The boss of Australia’s competition regulator has called for an overhaul of merger laws in order to prevent increasing market powers that are having a damaging effect on small businesses and consumers.
In his annual address to Law Council of Australia’s Competition and Consumer Workshop, Rod Sims, chair of the ACCC, said many markets are dominated by a small number of providers, including banking, supermarkets, mobile telecommunications, internet service provision, energy retailing, gas supply and transport, insurance, pathology services, domestic air travel, internet search and social networking services.
“Without action, market power in Australia will become further entrenched, and will certainly not reduce,” Mr Sims said.
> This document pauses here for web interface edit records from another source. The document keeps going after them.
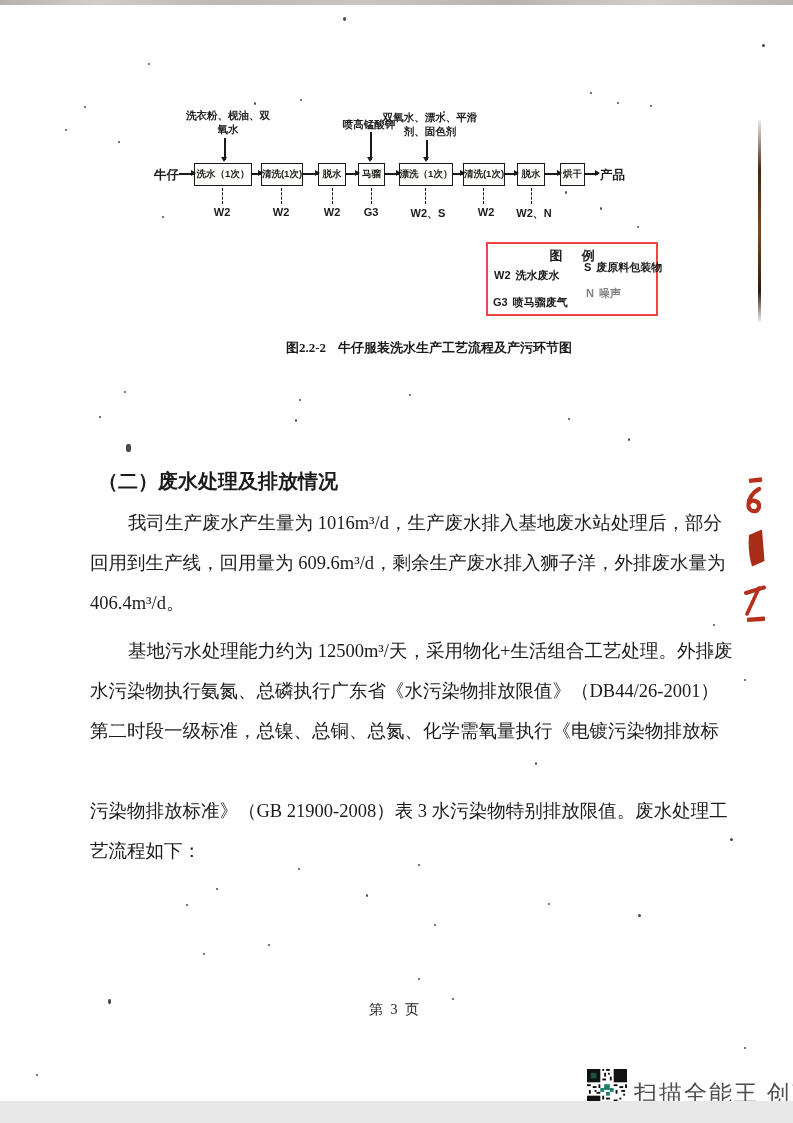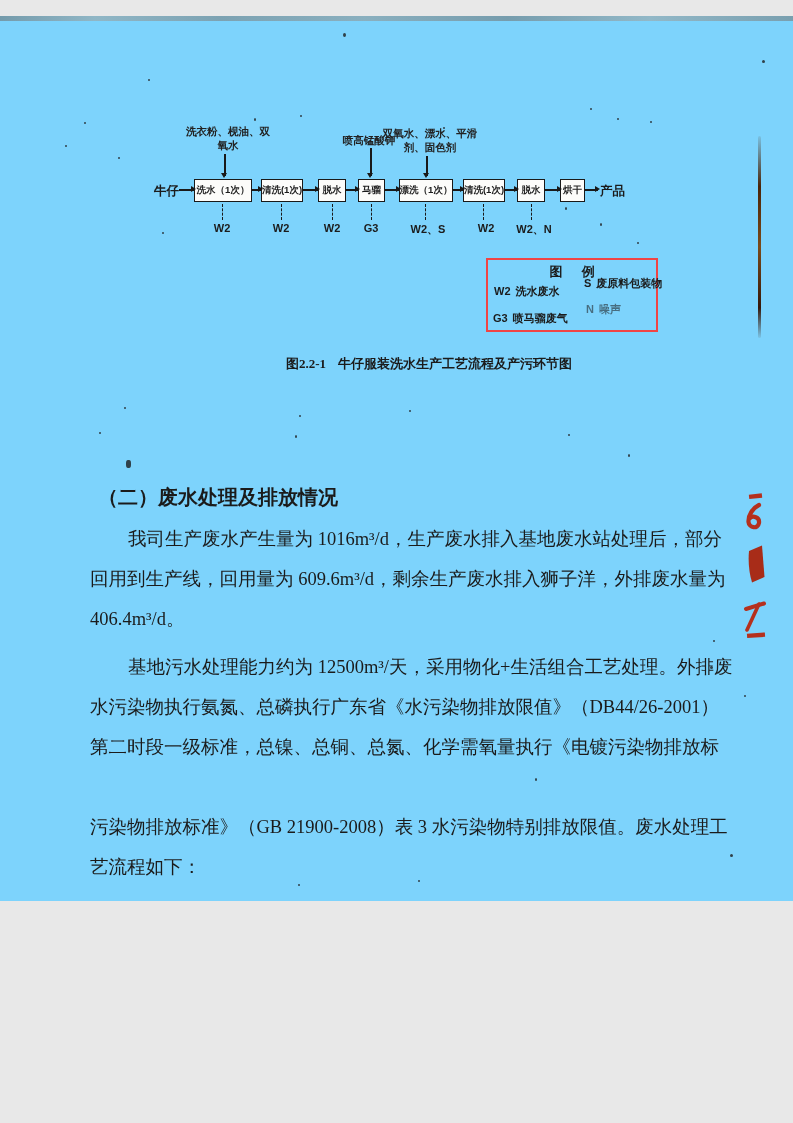--- a/index.html
+++ b/index.html
@@ -3,7 +3,7 @@
 <meta charset="utf-8">
 <style>
   html,body{margin:0;padding:0;background:#e8e8e8;}
-  .page{position:relative;width:793px;height:885px;margin:16px auto;background:#7dd3fc;overflow:hidden;
+  .page{position:relative;width:793px;height:1101px;margin:0 auto;background:#ffffff;overflow:hidden;
         font-family:"Liberation Serif",serif;color:#1b1b1b;}
   .abs{position:absolute;}
   

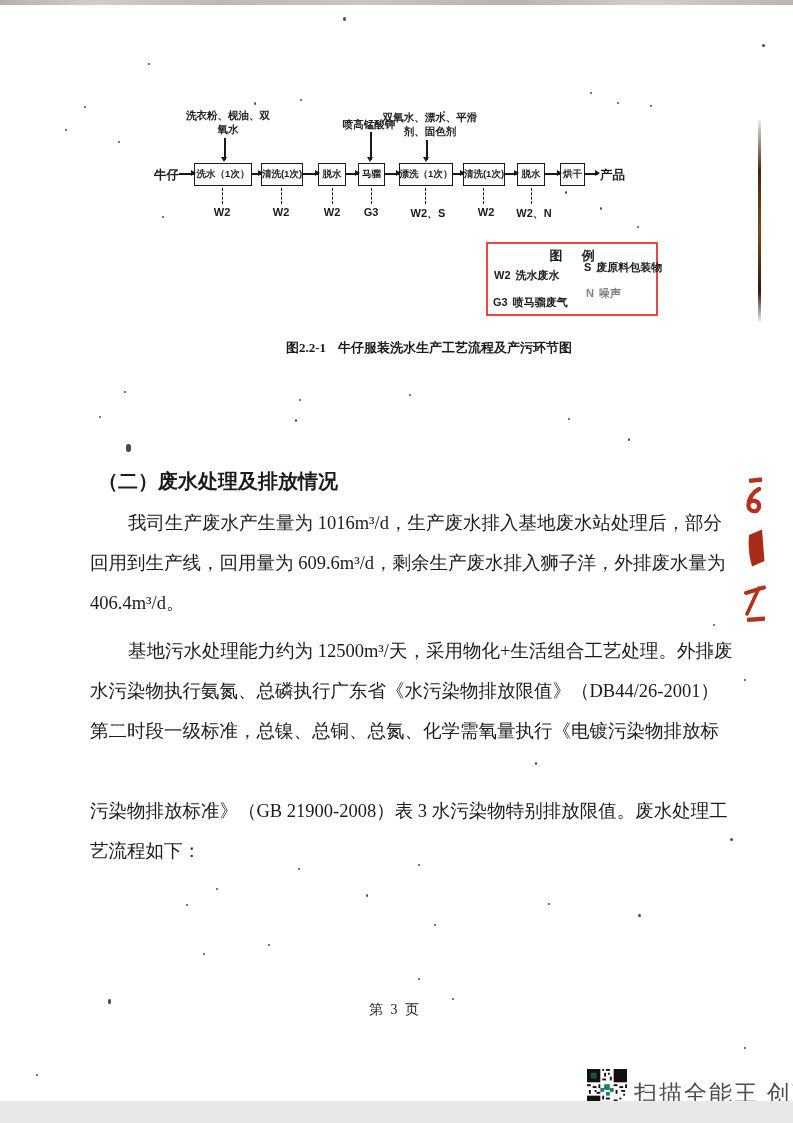--- a/index.html
+++ b/index.html
@@ -125,7 +125,7 @@
     </div>
 
     <div class="caption">
-      <span class="cap-n">图2.2-1</span><span class="cap-t">牛仔服装洗水生产工艺流程及产污环节图</span>
+      <span class="cap-n">图2.2-2</span><span class="cap-t">牛仔服装洗水生产工艺流程及产污环节图</span>
     </div>
   </div>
“Small businesses generally are becoming increasingly reliant on a few buyers to access markets for their products and a few sellers for their key inputs. This can damage their innovation and their productivity.
“Many small businesses and farmers are largely reliant on Coles and Woolworths to access grocery shoppers. As recent history has shown us, this power imbalance places small businesses and farmers in particularly precarious positions with consequent damage to our economy.”
He added that market power is having effects on the broader economy and can also “contribute to economic inequality by promoting the interests of the few with power over the interests of many”.
Preventing anti-competitive mergers is crucial
To prevent further loss of competition, Mr Sims said it’s vital to control mergers that might be anti-competitive. Past examples he called out include rail container freight competitors going from two to one, the Vodafone/TPG merger lessening competition in the telco space, and AGL’s acquisition of Macquarie Generation leading to higher power prices. He also pointed out Google, Apple, Facebook and Amazon and said specific changes are needed to deal with acquisitions by digital platforms.
Australia, he said, is unlike other countries in that the ACCC does not approve mergers — instead, it needs to go to persuade the Federal Court that the merger might lessen competition.
Mr Sims said that he is aiming to start “a key debate that, at one level, discusses the appropriateness of our merger control regime and, at another, asks whether we want an open, innovative and competitive economy”. He named three ways the current regime is not fit for purpose:
- the requirement that, to prevent an anti-competitive merger, the ACCC must go to court and prove that future anti-competitive effects of an acquisition are “likely”;
- there is insufficient focus on the structural conditions for competition;
- the merger control regime is skewed towards clearance;
- there is a gap in our law in relation to acquisitions by digital platforms.
Mr Sims said he hopes the debate will be open to all — not just large businesses — including small business groups, farming organisations, consumer groups, academics, community groups and competition law practitioners.
This is not the first time the ACCC has spoken out on market power. For example, Mr Sims made it the focus of another speech last October. Back in June, the ACCC introduced new collective bargaining rules to allow SMEs to group together when negotiating with companies that buy their products.